In the Getting Started guide, we bootstrapped an EKS cluster with the workloads contained in the eks-blueprints-workloads repository. Below, we will demonstrate how we can apply network policies to govern traffic between the workloads once Calico is installed.

To start, we can verify that there are no network policies in place in your EKS cluster.

kubectl get networkpolicy -A

This means that all resources within the cluster should be able to make ingress and egress connections with other resources within and outside the cluster. You can verify, for example, that you are able to ping ateam-burnham pod from a team-riker pod. To do so, first retrieve the podIP from the team-burnham namespace.

BURNHAM_POD=$(kubectl get pod -n team-burnham -o jsonpath='{.items[0].metadata.name}') 
BURNHAM_POD_IP=$(kubectl get pod -n team-burnham $BURNHAM_POD -o jsonpath='{.status.podIP}')

Now you can start a shell from the pod in the team-riker namespace and ping the pod from team-burnham namespace:

RIKER_POD=$(kubectl -n team-riker get pod -o jsonpath='{.items[0].metadata.name}')
kubectl exec -ti -n team-riker $RIKER_POD -- sh

Note: since this opens a shell inside the pod, it will not have the environment variables saved above.
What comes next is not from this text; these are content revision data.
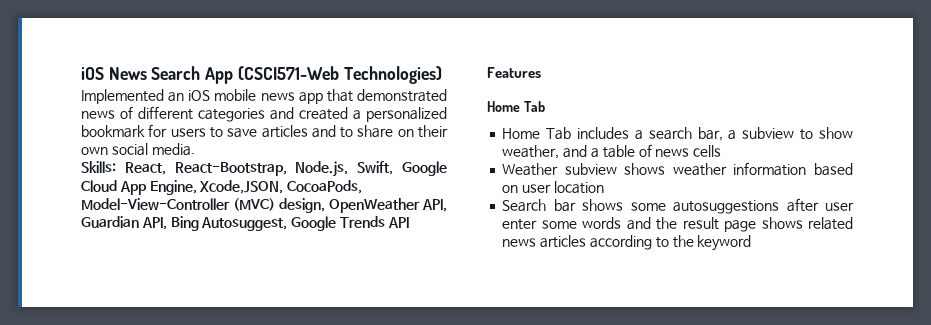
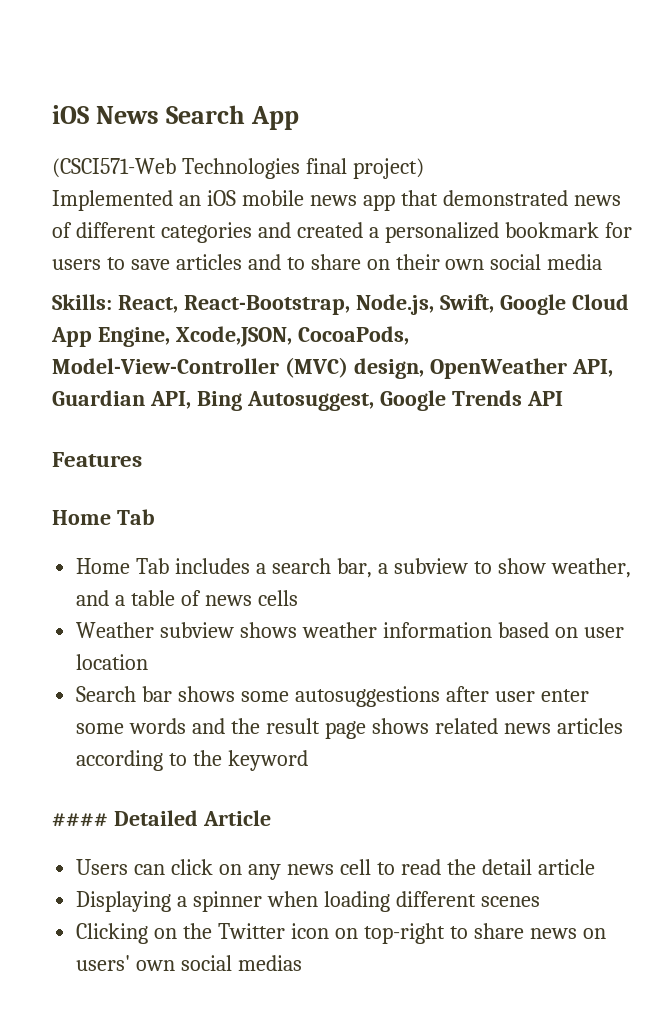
[237,66,442,84] (CSCI571-Web Technologies) -> [52,158,424,179] // (CSCI571-Web Technologies final project)
[151,143,195,156] media. -> [547,254,603,270] media
(752, 243) none -> [52,810,271,827] [76,859,595,880] [76,891,540,912] [76,923,606,944] [76,955,303,971] // #### Detailed Article // Users can click on any news cell to read the detail article // Displaying a spinner when loading different scenes // Clicking on the Twitter icon on top-right to share news on users' own social medias

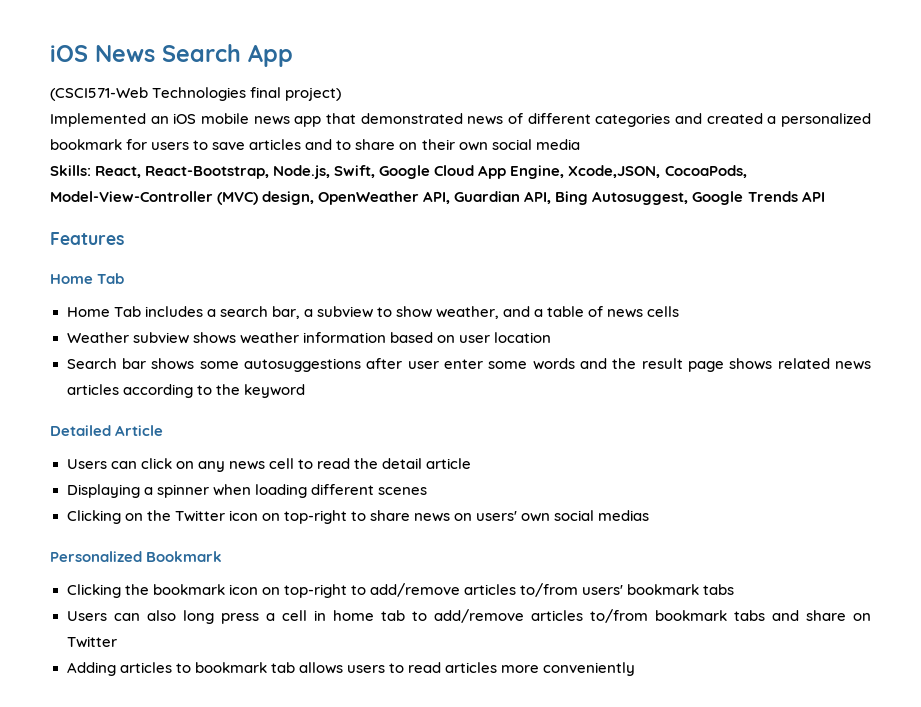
[52,813,108,827] #### -> (305, 391) none
(303, 963) none -> [50,551,223,562] [66,583,735,598] [66,609,872,624] [66,636,117,648] [66,662,636,676] // Personalized Bookmark // Clicking the bookmark icon on top-right to add/remove articles to/from users' bookmark tabs // Users can also long press a cell in home tab to add/remove articles to/from bookmark tabs and share on Twitter // Adding articles to bookmark tab allows users to read articles more conveniently

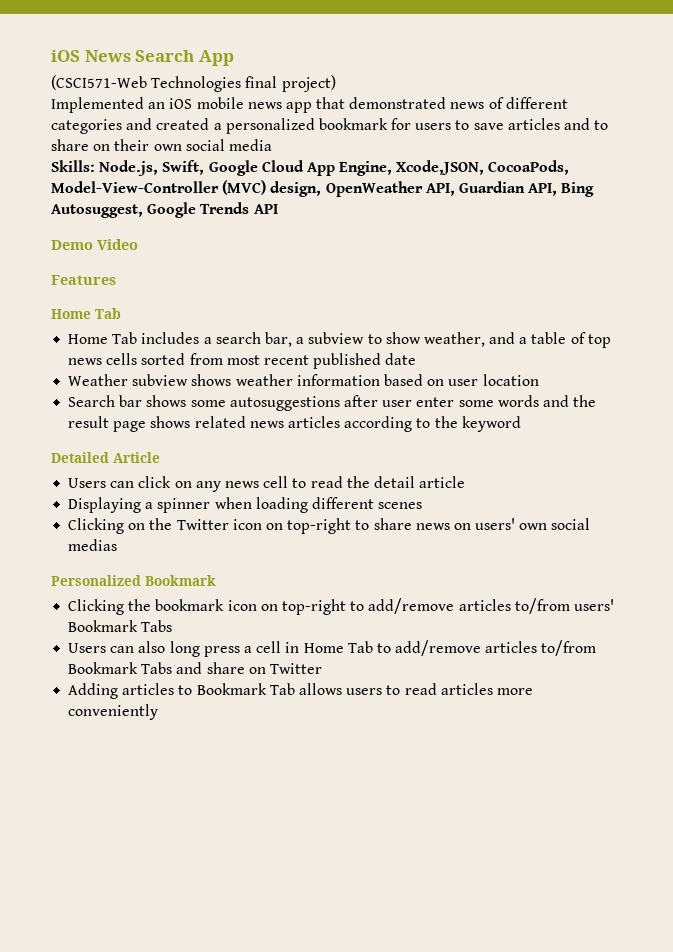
[95,166,270,179] React, React-Bootstrap, -> (95, 166) none
(825, 196) none -> [51,239,138,250] // Demo Video
(604, 311) none -> [587,334,611,348] top
(680, 311) none -> [141,353,417,369] sorted from most recent published date
[627,584,735,595] bookmark tabs -> [68,620,173,632] Bookmark Tabs
[332,609,765,623] home tab to add/remove articles to/from bookmark tabs -> [303,640,597,656] [68,662,173,674] Home Tab to add/remove articles to/from Bookmark Tabs
[194,662,295,673] bookmark tab -> [196,683,295,695] Bookmark Tab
You should retrieve the actual podIP from the environment variable BURNHAM_POD_IP.

With those actual values, curl the IP and port 80 of the pod from team-burnham:

# curl -s <Team Burnham Pod IP>:80>/dev/null && echo Success. || echo Fail. 

You should see Success.

Applying Kubernetes Network Policy to block traffic

Let's apply the following Network Policy:

kind: NetworkPolicy
apiVersion: networking.k8s.io/v1
metadata:
  name: default-deny
spec:
  podSelector:
    matchLabels: {}

Save it as deny-all.yaml. Run the following commands to apply the policy to both team-riker and team-burnham namespaces:

kubectl -n team-riker apply -f deny-all.yaml 
kubectl -n team-burnham apply -f deny-all.yaml

This will prevent access to all resources within both namespaces. Try curl commands from above to verify that it fails.

Applying additional policy to re-open pod to pod communications

You can apply a new Kubernetes Network Policy on top of the previous to “poke holes” for egress and ingress needs.
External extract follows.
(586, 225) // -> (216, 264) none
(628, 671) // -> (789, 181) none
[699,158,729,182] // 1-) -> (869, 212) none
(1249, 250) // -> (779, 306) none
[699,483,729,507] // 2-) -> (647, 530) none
For example, if you want to be able to curl from the team-riker pod to the team-burnham pod, the following Kubernetes NetworkPolicy should be applied.

kind: NetworkPolicy
apiVersion: networking.k8s.io/v1
metadata:
  namespace: team-burnham
  name: allow-riker-to-burnham
spec:
  podSelector:
    matchLabels:
      app: guestbook-ui
  policyTypes:
    - Ingress
    - Egress
  ingress:
    - from:
        - podSelector:
            matchLabels:
              app: guestbook-ui
          namespaceSelector:
            matchLabels:
              name: team-riker
      ports:
        - protocol: TCP
          port: 80
  egress:
    - to:
        - podSelector:
            matchLabels:
              app: guestbook-ui
          namespaceSelector:
            matchLabels:
              name: team-riker
      ports:
        - protocol: TCP
          port: 80

Save as allow-burnham-riker.yaml and apply the new NetworkPolicy:

kubectl apply -f allow-burnham-riker.yaml     

Once the policy is applied, once again try the curl command from above. You should now see Success. once again.

Securing your environment with Kubernetes Network Policies

Calico also allows Custom Resource Definitions (CRD) which provides the ability to add features not in the standard Kubernetes Network Policies, such as:

  • Explicit Deny rules
  • Layer 7 rule support (i.e. Http Request types)
  • Endpoint support other than standard pods: OpenShift, VMs, interfaces, etc.

In order to use CRDs (in particular defined within the projectcalico.org/v3 Calico API), you must install the Calico CLI (calicoctl). You can find more information about Calico Network Policy and using calicoctl here.